Lttle Trouble Girls is a gentle meditation on the intersection of desire, faith, and adolescence. In her feature debut, Slovenian filmmaker Urška Djukić follows Lucía (Jara Sofija Ostan), a shy but perceptive young girl newly enrolled in her Catholic school’s all-girl choir. As she becomes entangled in the precocious pull of fellow Alto Ana-María (Mina Švajger), a sensual coming-of-age tale unfolds—charting Lucía’s awakening to her sexual, emotional, and spiritual contradictions.
After an evocative opening featuring the school’s demanding choir conductor (Saša Tabaković)—a man whose flirtation with another clergyman hints at the film’s thematic undercurrents—Ana-María quickly sets her sights on Lucía’s naïve, searching gaze. Mina Švajger plays the queen bee of the choir with a smirk as devilish as her eyes, which flicker with invasive intent. Meanwhile, Lucía’s ice-cream-snacking mother (Nataša Burger) insists on the virtues appropriate for a young Catholic girl; in one telling scene, mother and daughter awkwardly watch an explicit movie late at night before hastily changing the channel.

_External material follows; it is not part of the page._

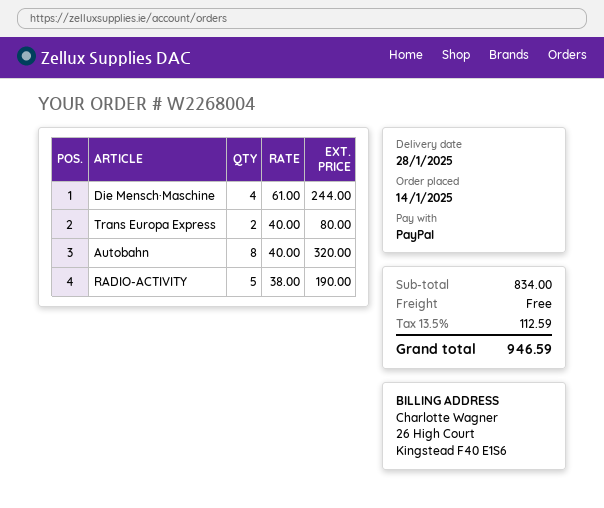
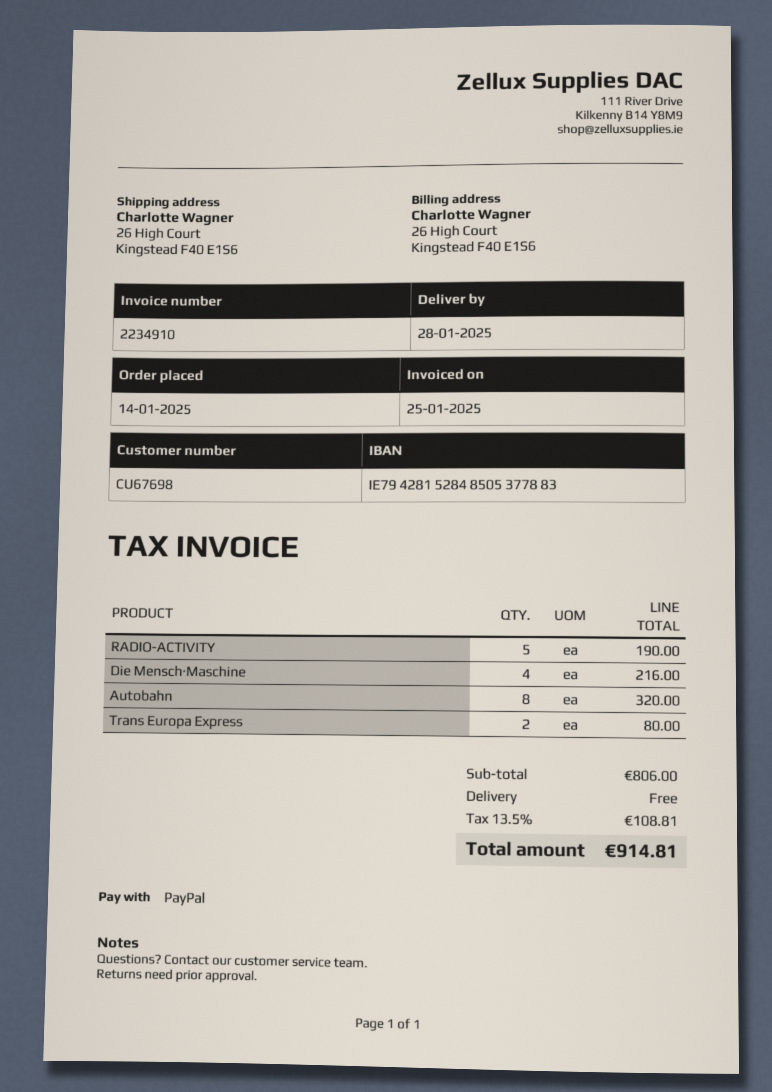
Die Mensch·Maschine: 4 for 244.00 -> 4 for 216.00
subtotal: 834.00 -> 806.00
tax: 13.5% = 112.59 -> 13.5% = 108.81
total: 946.59 -> 914.81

Things begin to shift as Ana-María draws her choir freshman into a world of lipstick, racy conversation, and furtive, exploratory smooches. When the girls travel to Northern Italy for a weekend rehearsal intensive, Lucía finds herself suspended between burgeoning desire, peer pressure, and a subtle but mounting crisis of faith. In a flurry of dares, voyeuristic spying, and an eerie interlude with the Virgin Mary statue— majestic but missing her right hand, Ana-María assures Lucía the ritual swallowing of sour grapes absolves their sneaky antics.
Being a co-production between Slovenia, Italy, Croatia, and Serbia, Little Trouble Girls unfolds against the sumptuous, sacred backdrops of Ljubljana and Cividale del Friuli. The sun-drenched locales perfectly evoke the languid heat of a summer dalliance. Shot with warm precision by Lev Predan Kowarski, the camera lingers in constant extreme close-ups of Lucía and Ana-María’s faces. Attentive ears, trembling lips, yearning hands— the subtle choreography of their playful desire remains just a whisper away.
Jara Sofija Ostan’s aching performance captures Lucía’s initiation into a world where hormonal impulse collides with religious belief. Her face often hovers on the edge of action—ready to bite at the bait Ana-María lays out—yet her wavering restraint is just as seductive as her desire. Editor Vlado Gojun heightens this internal tension, with moments like a cut from Ana-María’s exposed belly button to a bee pollinating a flower, drawing out the film’s fevered symbolism. The maddening sound design, filled with crescendos of faint whispers, disorients as much as it entices.
As the film builds to its surreal conclusion—drenched in religious imagery and dramatic fervour—it closes with the eponymous Sonic Youth track from which it takes its title. Lucía, who has struggled to sing with the choir throughout, becomes a vessel for imagery that at times feels overly spelled out in the script. And yet, the hope lingers: that she might still find her voice, her faith, and some semblance of peace. While the final act occasionally favours bluntness over nuance, it nonetheless resonates with a subtle ache for liberation and absolution—the sweet over the sour.
Little Trouble Girls is a fable that favours those who learn to listen to their desires. Djukić’s direction brings a deft, sensitive touch to the narrative, weaving together themes of queer longing, Catholic guilt, hormonal volatility, and institutional repression. The result is a film that is intimate, tender, and slightly restrained: a quiet portrait of devotion and yearning that gradually gives way to frustration, and ultimately, emancipation.
Verdict: Little Trouble Girls is a visually lush, emotionally charged debut that marks Djukić as a filmmaker to watch. It’s a slow burn that sometimes is too restrained, but its ache for connection and freedom is impossible to shake.